-- Exercise description --
Each line of the records must appear in your answer exactly, with no pictures.

-- Exercise materials --
========

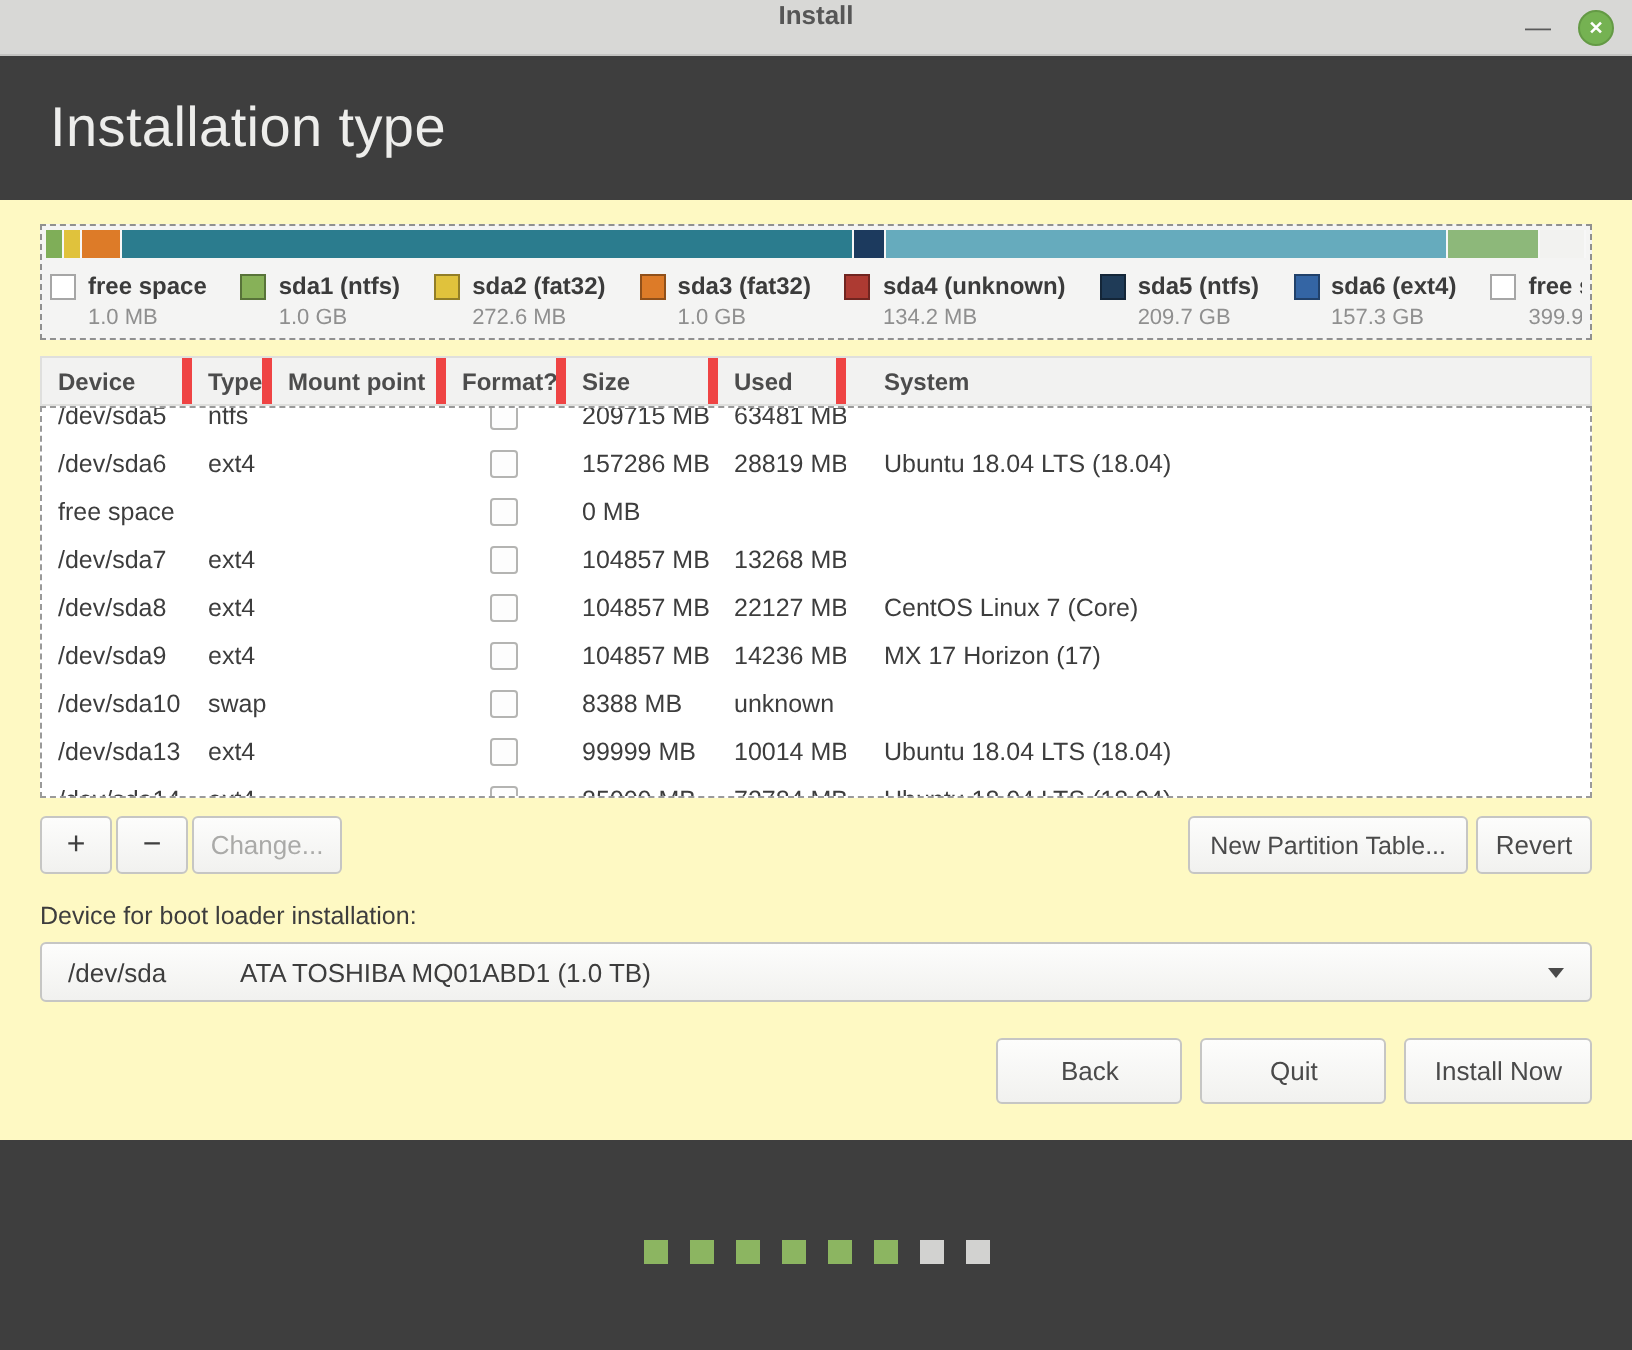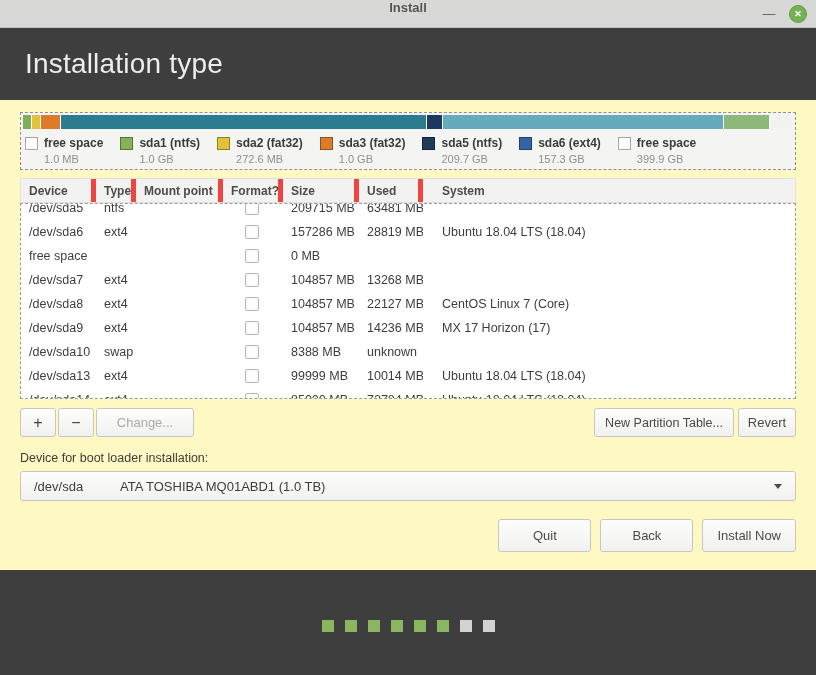--- a/index.html
+++ b/index.html
@@ -167,6 +167,13 @@
         </div>
         <div class="legend-item">
           <div class="legend-top">
+            <span class="swatch" style="background: rgb(173, 58, 50);"></span>
+            <span class="legend-label">sda4 (unknown)</span>
+          </div>
+          <div class="legend-size">134.2 MB</div>
+        </div>
+        <div class="legend-item">
+          <div class="legend-top">
             <span class="swatch" style="background: rgb(31, 59, 87);"></span>
             <span class="legend-label">sda5 (ntfs)</span>
           </div>

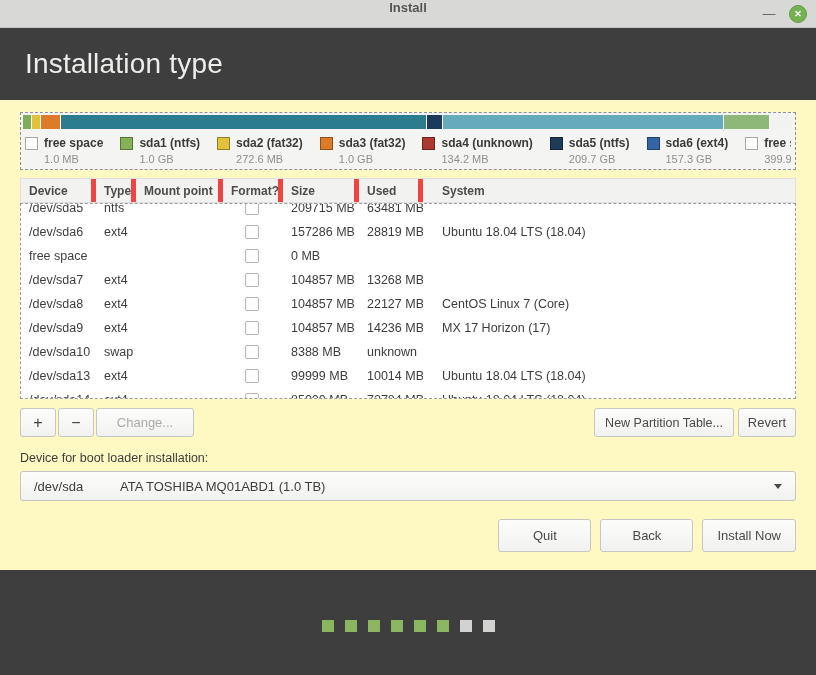--- a/index.html
+++ b/index.html
@@ -75,7 +75,7 @@
     padding: 0 14px; cursor: default;
   }
   .btn-sq { width: 36px; padding: 0; font-size: 16px; color: #3f3f3f; }
-  .btn-change { width: 98px; color: #aaaaa8; }
+  .btn-change { width: 75px; color: #aaaaa8; }
   .btn-npt { font-size: 12.5px; padding: 0 10px; }
   .btn-revert { width: 58px; }
 

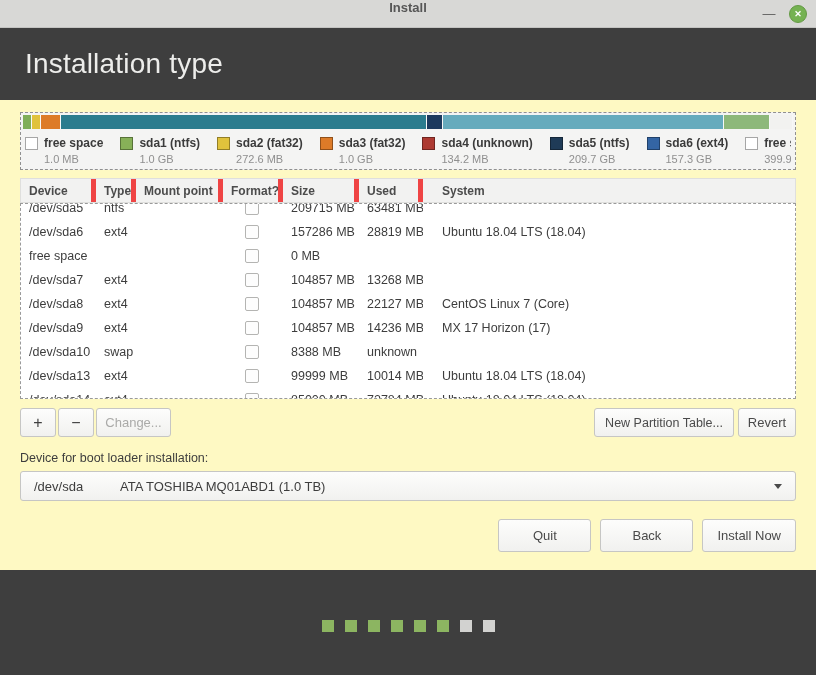--- a/index.html
+++ b/index.html
@@ -312,8 +312,8 @@
   </div>
 
   <div class="actions">
+    <div class="btn">Back</div>
     <div class="btn">Quit</div>
-    <div class="btn">Back</div>
     <div class="btn">Install Now</div>
   </div>
 

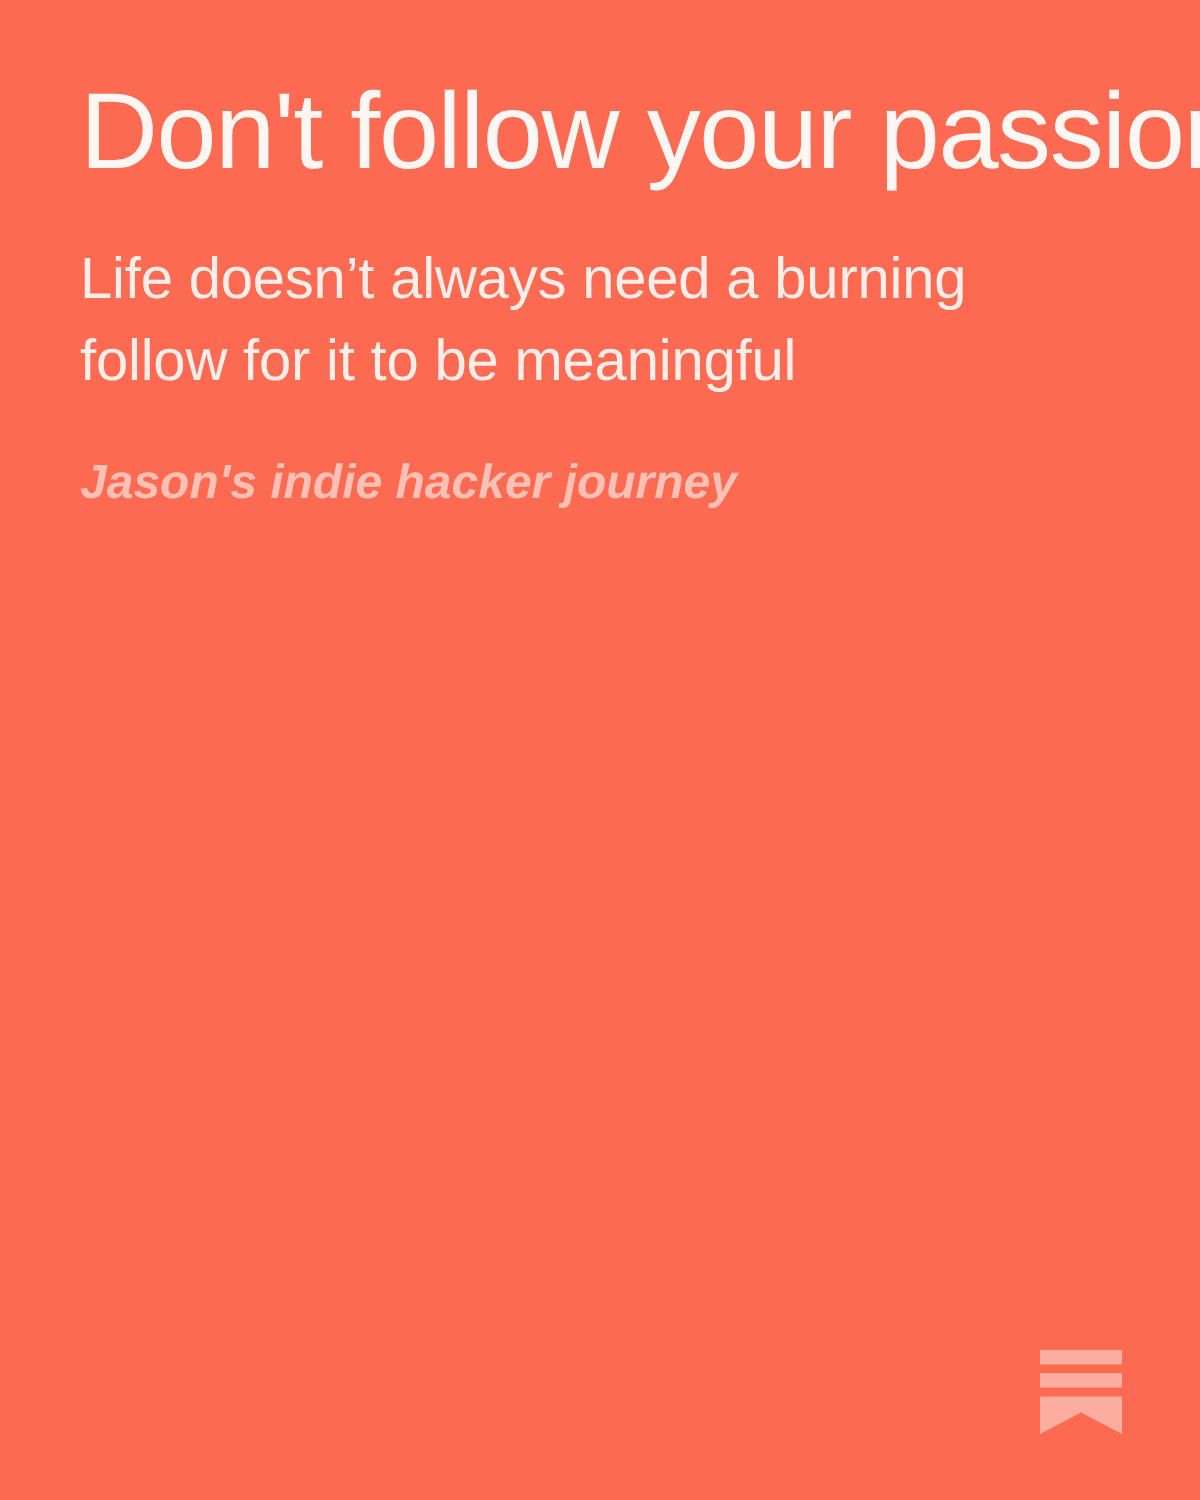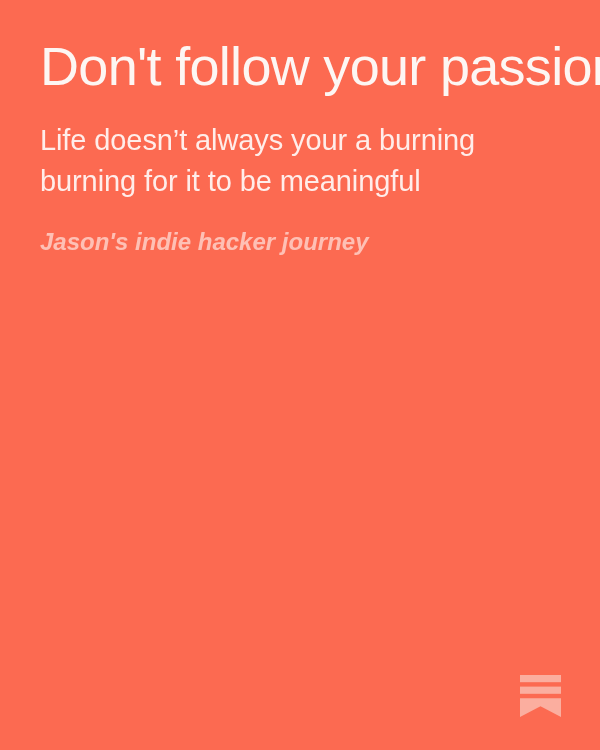--- a/index.html
+++ b/index.html
@@ -98,7 +98,7 @@
     <h1 class="headline">Don't follow your passion</h1>
 
     <p class="subhead">
-      <span>Life doesn’t always your a burning</span>
+      <span>Life doesn’t always need a burning</span>
       <br>
       <span>burning for it to be meaningful</span>
     </p>

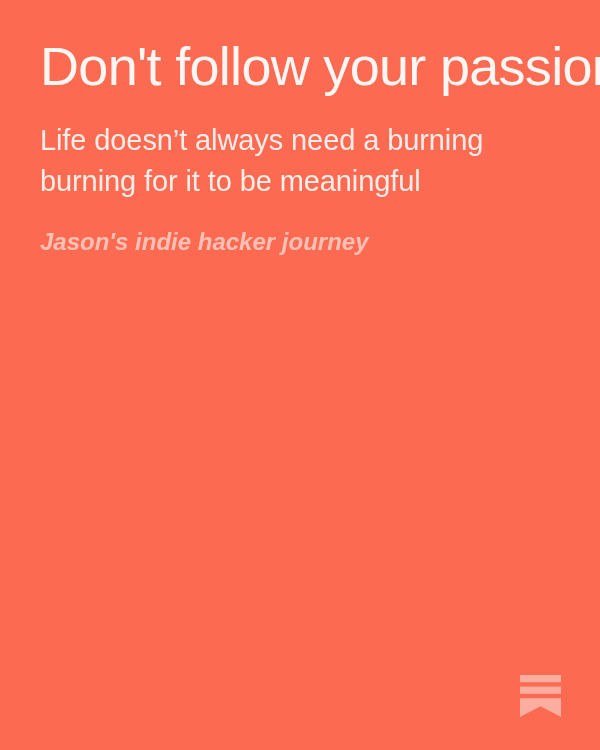--- a/index.html
+++ b/index.html
@@ -100,7 +100,7 @@
     <p class="subhead">
       <span>Life doesn’t always need a burning</span>
       <br>
-      <span>burning for it to be meaningful</span>
+      <span>follow for it to be meaningful</span>
     </p>
 
     <p class="byline">Jason's indie hacker journey</p>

========

-- Response to the task --
--- a/index.html
+++ b/index.html
@@ -167,6 +167,13 @@
         </div>
         <div class="legend-item">
           <div class="legend-top">
+            <span class="swatch" style="background: rgb(173, 58, 50);"></span>
+            <span class="legend-label">sda4 (unknown)</span>
+          </div>
+          <div class="legend-size">134.2 MB</div>
+        </div>
+        <div class="legend-item">
+          <div class="legend-top">
             <span class="swatch" style="background: rgb(31, 59, 87);"></span>
             <span class="legend-label">sda5 (ntfs)</span>
           </div>

--- a/index.html
+++ b/index.html
@@ -75,7 +75,7 @@
     padding: 0 14px; cursor: default;
   }
   .btn-sq { width: 36px; padding: 0; font-size: 16px; color: #3f3f3f; }
-  .btn-change { width: 98px; color: #aaaaa8; }
+  .btn-change { width: 75px; color: #aaaaa8; }
   .btn-npt { font-size: 12.5px; padding: 0 10px; }
   .btn-revert { width: 58px; }
 

--- a/index.html
+++ b/index.html
@@ -312,8 +312,8 @@
   </div>
 
   <div class="actions">
+    <div class="btn">Back</div>
     <div class="btn">Quit</div>
-    <div class="btn">Back</div>
     <div class="btn">Install Now</div>
   </div>
 

--- a/index.html
+++ b/index.html
@@ -98,7 +98,7 @@
     <h1 class="headline">Don't follow your passion</h1>
 
     <p class="subhead">
-      <span>Life doesn’t always your a burning</span>
+      <span>Life doesn’t always need a burning</span>
       <br>
       <span>burning for it to be meaningful</span>
     </p>

--- a/index.html
+++ b/index.html
@@ -100,7 +100,7 @@
     <p class="subhead">
       <span>Life doesn’t always need a burning</span>
       <br>
-      <span>burning for it to be meaningful</span>
+      <span>follow for it to be meaningful</span>
     </p>
 
     <p class="byline">Jason's indie hacker journey</p>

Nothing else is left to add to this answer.